▶ Entries provided:
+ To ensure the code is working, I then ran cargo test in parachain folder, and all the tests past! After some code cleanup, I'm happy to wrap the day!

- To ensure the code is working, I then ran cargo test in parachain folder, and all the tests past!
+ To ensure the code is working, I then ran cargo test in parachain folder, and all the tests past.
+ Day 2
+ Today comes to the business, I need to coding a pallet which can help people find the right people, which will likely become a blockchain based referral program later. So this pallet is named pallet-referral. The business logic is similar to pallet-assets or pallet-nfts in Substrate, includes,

==

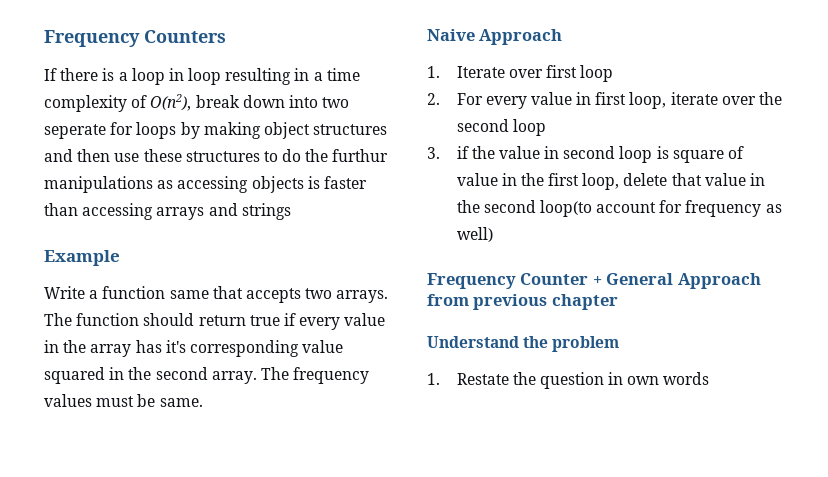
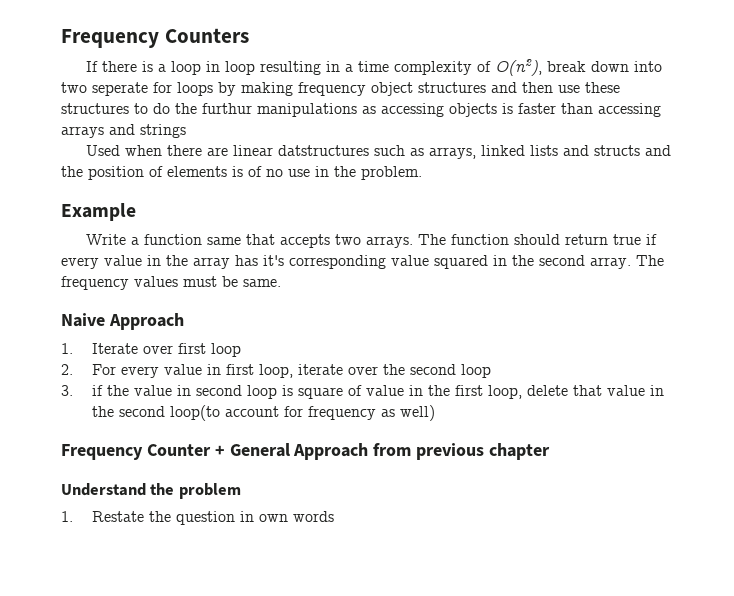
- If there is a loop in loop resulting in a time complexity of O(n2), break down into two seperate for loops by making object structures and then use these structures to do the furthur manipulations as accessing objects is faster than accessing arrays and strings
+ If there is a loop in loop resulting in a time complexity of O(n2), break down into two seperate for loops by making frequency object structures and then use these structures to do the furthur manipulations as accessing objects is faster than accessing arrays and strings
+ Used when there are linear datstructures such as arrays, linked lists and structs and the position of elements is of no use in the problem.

▶ Work item:
Among the lines above, find those with the string "making" and copy them.

▶ Exercise output:
- If there is a loop in loop resulting in a time complexity of O(n2), break down into two seperate for loops by making object structures and then use these structures to do the furthur manipulations as accessing objects is faster than accessing arrays and strings
+ If there is a loop in loop resulting in a time complexity of O(n2), break down into two seperate for loops by making frequency object structures and then use these structures to do the furthur manipulations as accessing objects is faster than accessing arrays and strings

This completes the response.